By Zev Abraham | February 26, 2021

You don’t see that everyday! On February 17, the price of electricity in Houston closed for next day delivery at $8,786 per megawatt hour (mwh). Normally, at the peak of summer air conditioning demand, prices top out at $70 per mwh. Winter prices typically run in the low $20 range. Imagine getting a power bill based on the mid-February price? Many in Texas will during their next billing cycle. To put it into context, imagine pulling into a gasoline station to fill up your car and the pump ringing up a $12,000 charge for 15 gallons of gasoline! Ouch.

In Texas electricity is produced by the remaining coal plants that have not been shut down, nuclear, wind, solar and of course natural gas. Natural gas is the swing producer and therefore ultimately the electricity price is set by the natural gas price. It is the same way in much of the United States.

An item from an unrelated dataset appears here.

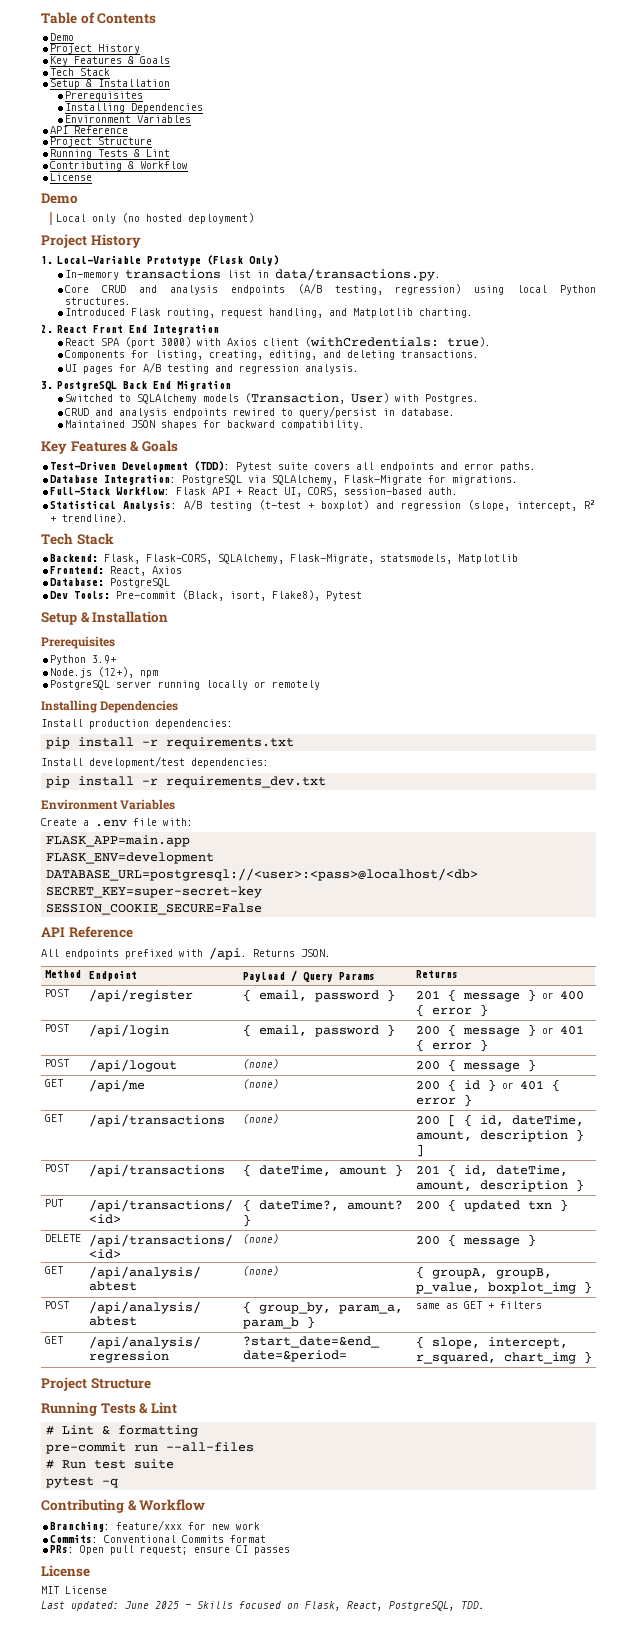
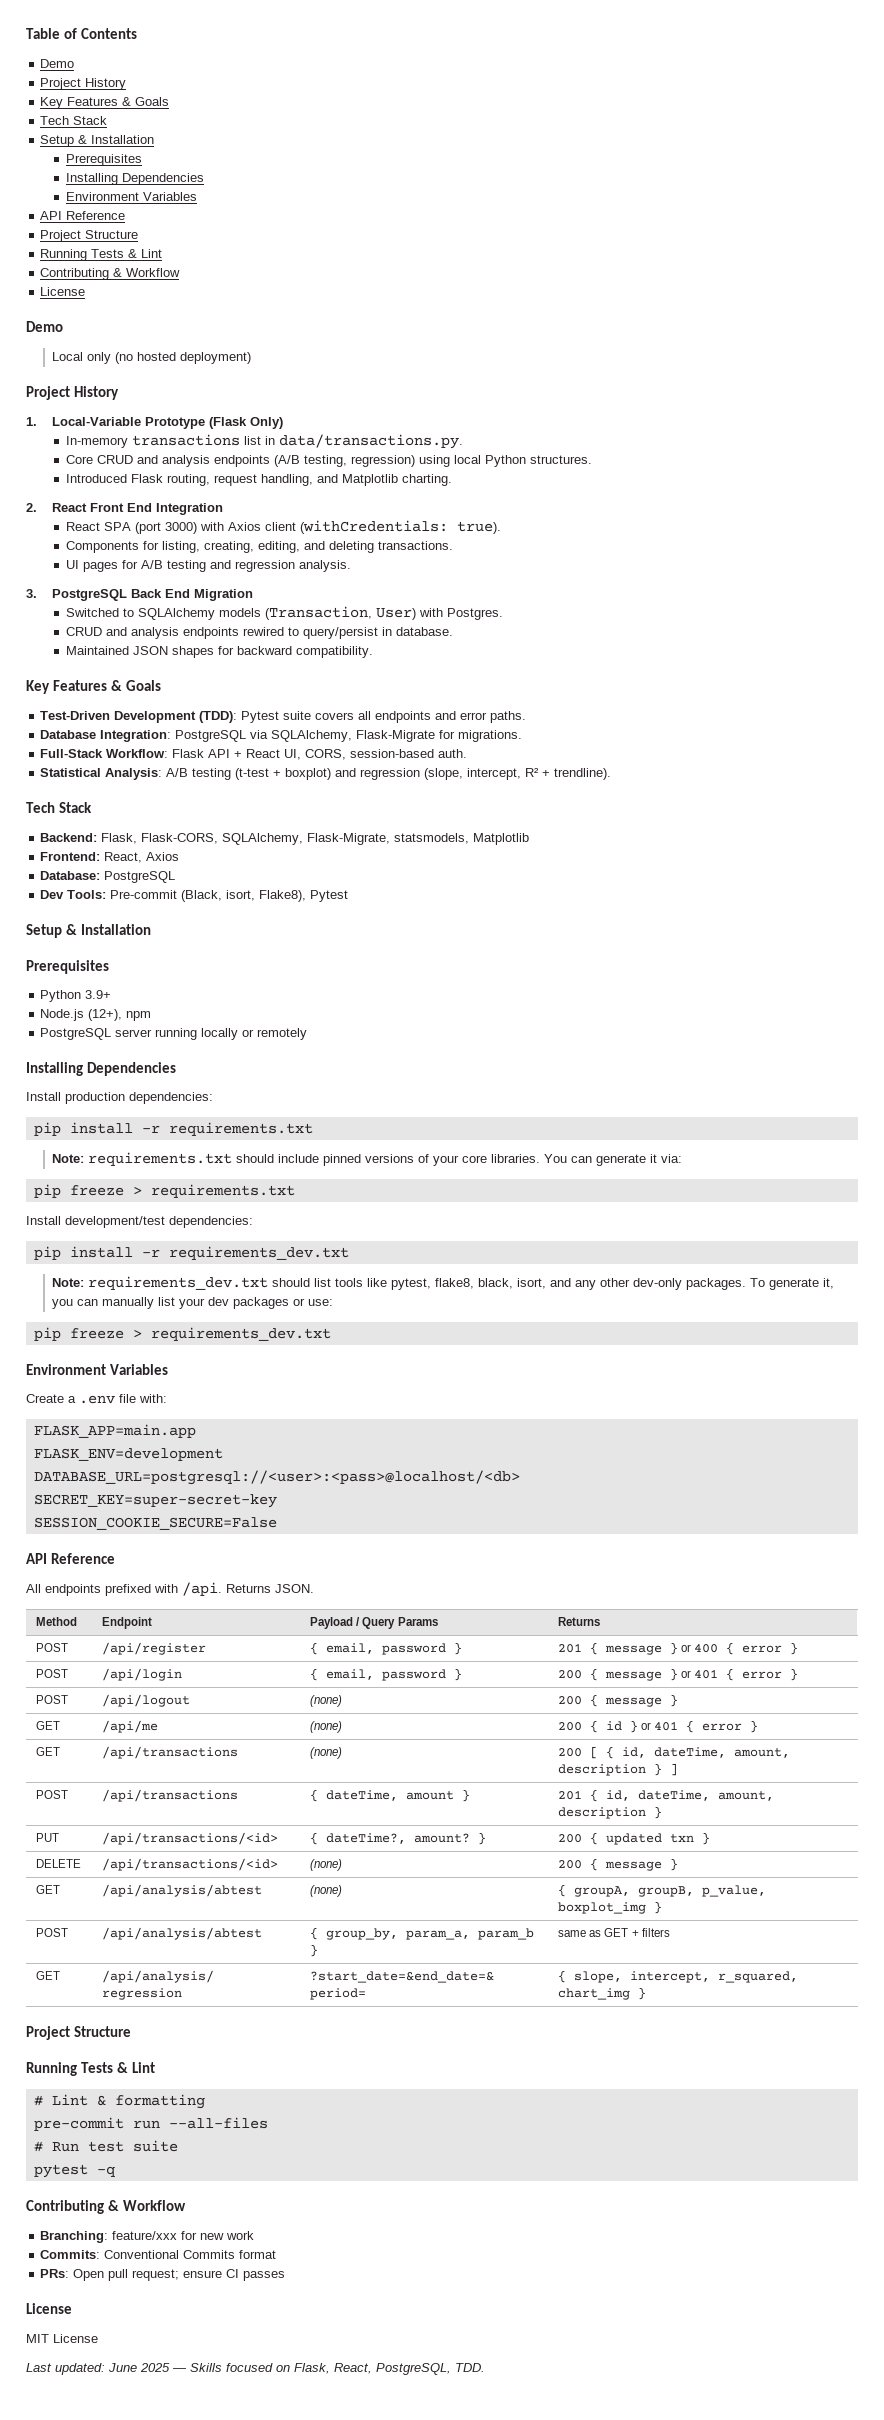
+ Note: requirements.txt should include pinned versions of your core libraries. You can generate it via:
+ pip freeze > requirements.txt
+ Note: requirements_dev.txt should list tools like pytest, flake8, black, isort, and any other dev-only packages. To generate it, you can manually list your dev packages or use:
+ pip freeze > requirements_dev.txt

When our Chief Investment Officer, Lewis Johnson and I worked for one of the oldest and well known commodity trading houses in the world, we had a front row seat into how power and heating fuel prices are derived. That company had a several football field size room of traders, many of whom were trading electricity and natural gas markets in North America. Gas and electricity are produced all over the continent and are shipped by pipelines or transmission lines from where they are produced to where they are consumed. Production usually tends to be relatively steady over the short term while demand varies considerably. Different regions experience hot or cold weather that can dramatically impact their need at any particular time. In general, in the summer air conditioning demand is the key driver and in the winter it is heating.   Where the heat and cold shows up unexpectedly are where consumption spikes occur and thus opportunities for traders arise.

How Prices Are Set

The traders had access to all the buying and selling points on the continent (known as “hubs”) and made a good living arbitraging differences in demand at different hubs. That is, for example, when they saw that the price of gas for consumption in Texas was higher than the price at which they could buy it in Pennsylvania, pay the pipeline fee and sell it in Texas, they would do just that.   It was fascinating to see the intricate mathematical models they had designed to predict prices at all the different hubs in North America. Besides traders, analysts and meteorologists, the company employed a lot of math PH.D.’s to figure it all out. After all, there are hundreds of places on the continent to buy and sell gas and electricity whose prices were all inter-related with arbitrage opportunities. They were also connected to coal and even heating oil to some extent and many hubs could be traded in futures markets. Traders' activities usually efficiently and smoothly allocate the energy resources to where they are needed at reasonable prices. Usually, but not last week. Last week the system did not work. Is this telling us that something is wrong? Have assets not been allocated properly to deal with weather contingencies? Is there an opportunity in this for astute long term investors?

What Happened Last Week?

Certainly, the weather in Texas was a major culprit. The state had its coldest week since 1998, nearly 40% colder than the peak in 2010. No wonder it is being called climate change rather than global warming now. However, the rest of the country, even most of the Midwest did not set records, so the hub traders should have been able to move power and gas where it was needed, shouldn’t they have? In fact, the Northeast, which is a major gas heating area was just about average temperature wise during the period. So, it seems reasonable to wonder whether the situation in Texas is indicative of a structural problem.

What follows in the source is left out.